**DATASET RECORDS:**
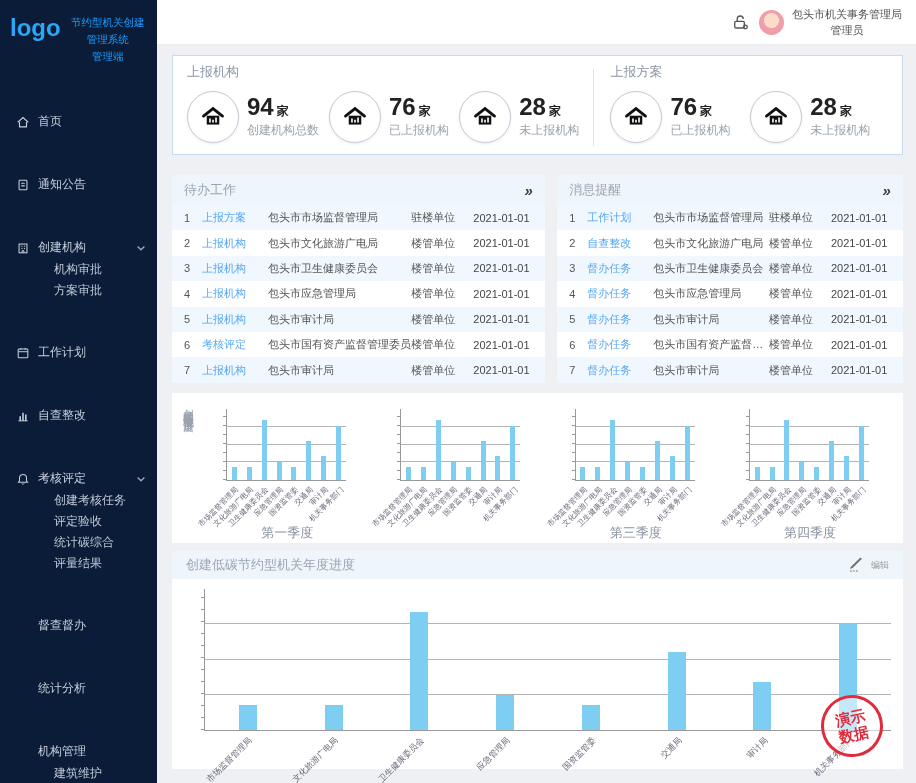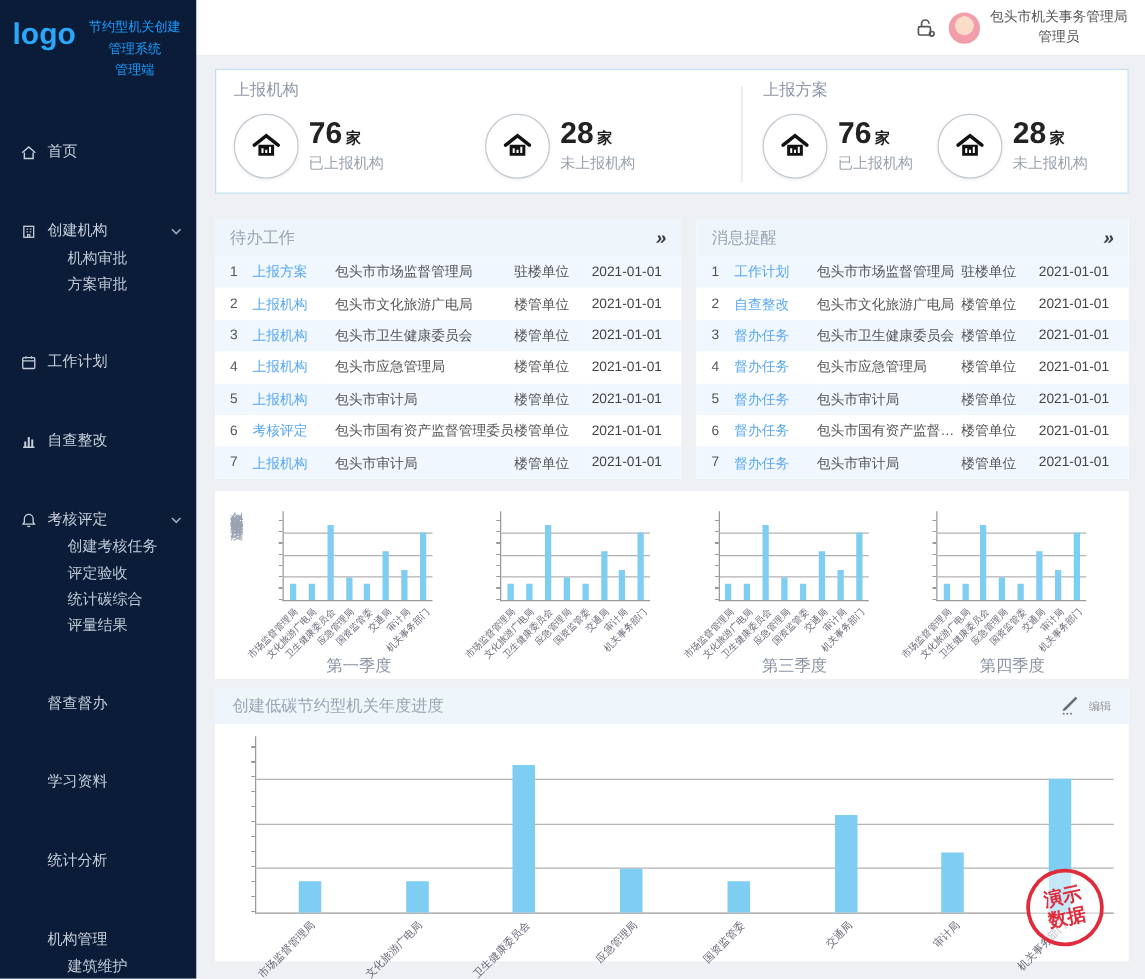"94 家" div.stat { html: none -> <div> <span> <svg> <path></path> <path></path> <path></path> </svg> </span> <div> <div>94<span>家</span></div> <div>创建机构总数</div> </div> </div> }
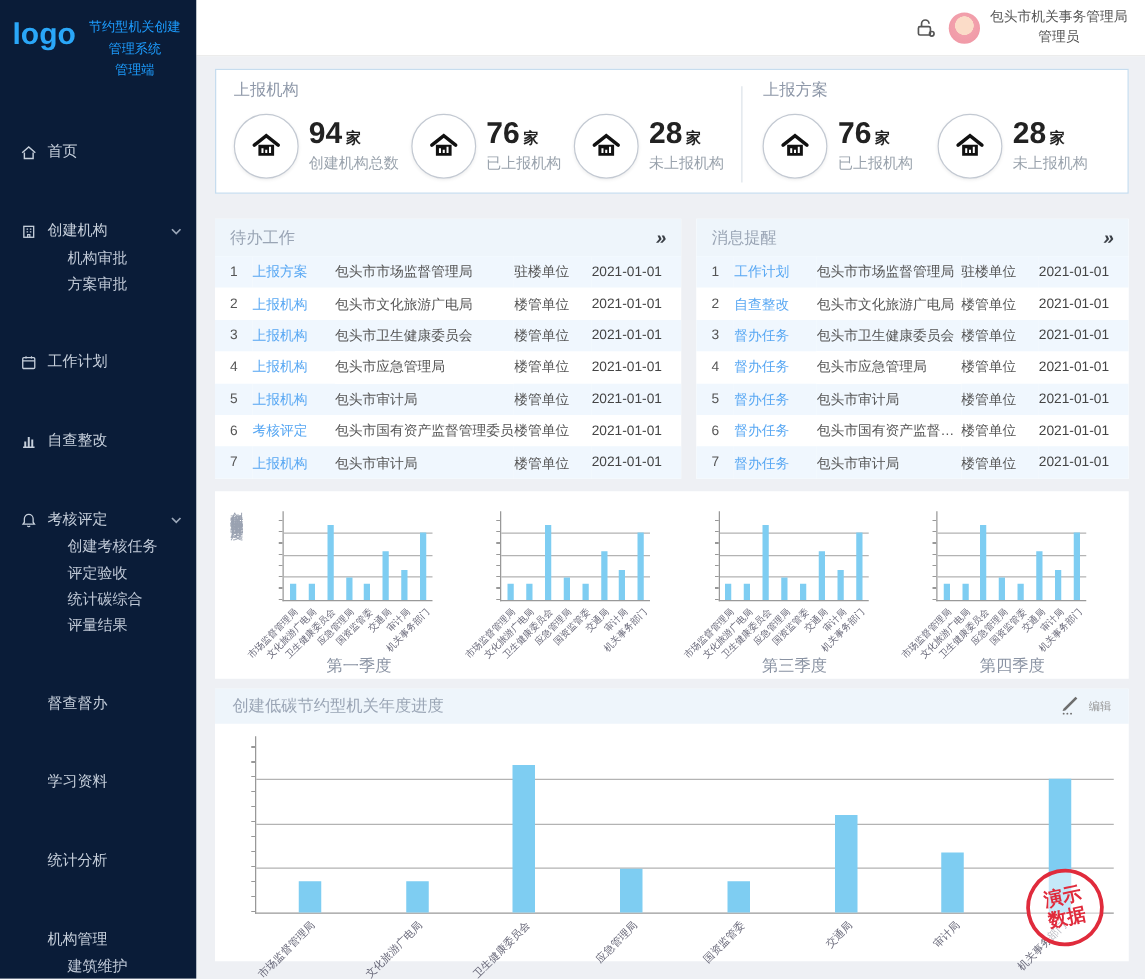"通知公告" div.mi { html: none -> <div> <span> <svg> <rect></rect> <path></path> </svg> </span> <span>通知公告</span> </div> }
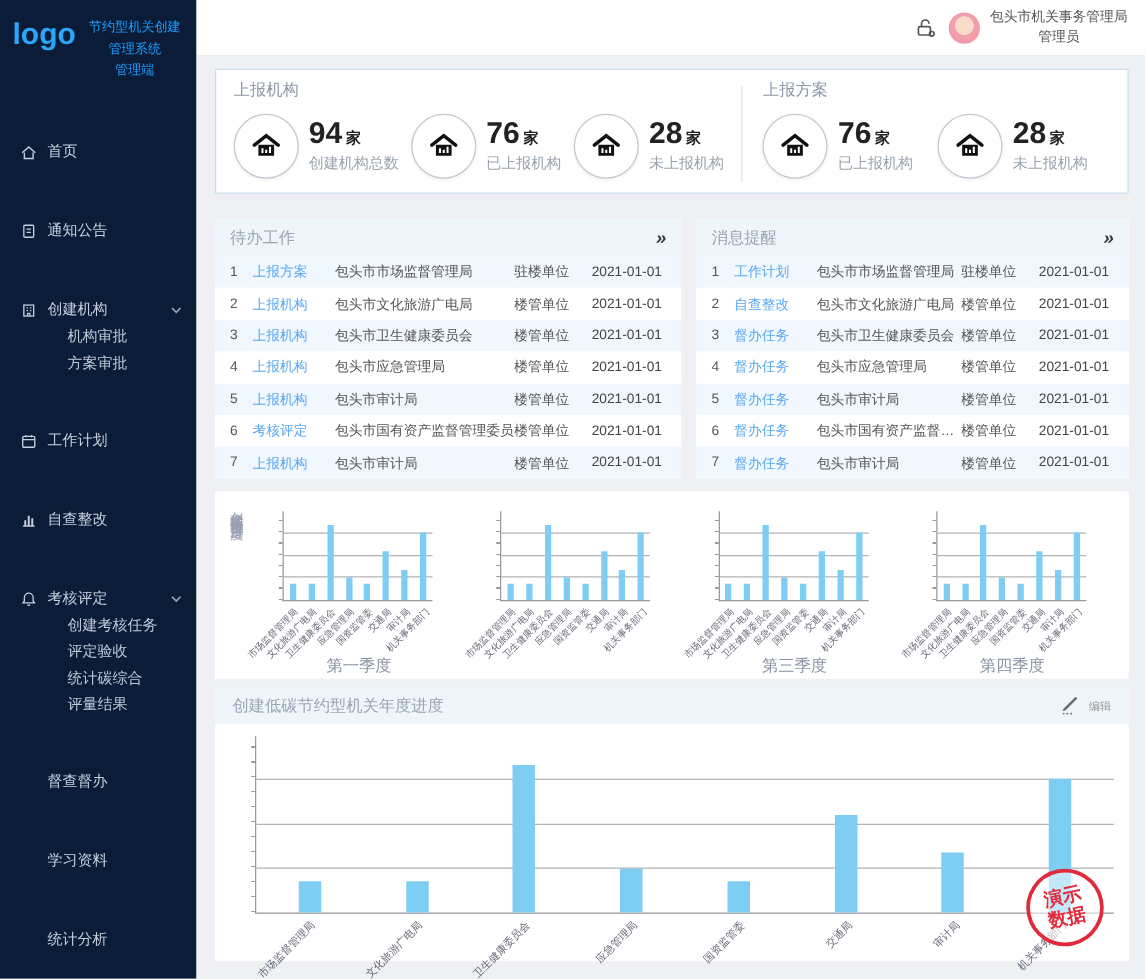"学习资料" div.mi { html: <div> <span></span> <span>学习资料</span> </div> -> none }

* * *

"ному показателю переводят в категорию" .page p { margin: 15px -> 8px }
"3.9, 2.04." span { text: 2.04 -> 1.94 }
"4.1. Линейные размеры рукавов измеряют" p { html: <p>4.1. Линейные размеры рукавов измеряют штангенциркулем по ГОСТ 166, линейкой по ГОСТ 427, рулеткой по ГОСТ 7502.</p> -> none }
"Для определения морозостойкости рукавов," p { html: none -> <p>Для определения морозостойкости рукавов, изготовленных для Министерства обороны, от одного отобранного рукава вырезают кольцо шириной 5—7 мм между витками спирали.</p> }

**PROBLEM TO SOLVE:** Out of the records above, set down only the lines from the one that contains "<span> <svg> <path></path>" through the one that contains "html: <div> <span></span>", unchanged and without the pictures.

**REPLY TO THE EXERCISE:**
"94 家" div.stat { html: none -> <div> <span> <svg> <path></path> <path></path> <path></path> </svg> </span> <div> <div>94<span>家</span></div> <div>创建机构总数</div> </div> </div> }
"通知公告" div.mi { html: none -> <div> <span> <svg> <rect></rect> <path></path> </svg> </span> <span>通知公告</span> </div> }
"学习资料" div.mi { html: <div> <span></span> <span>学习资料</span> </div> -> none }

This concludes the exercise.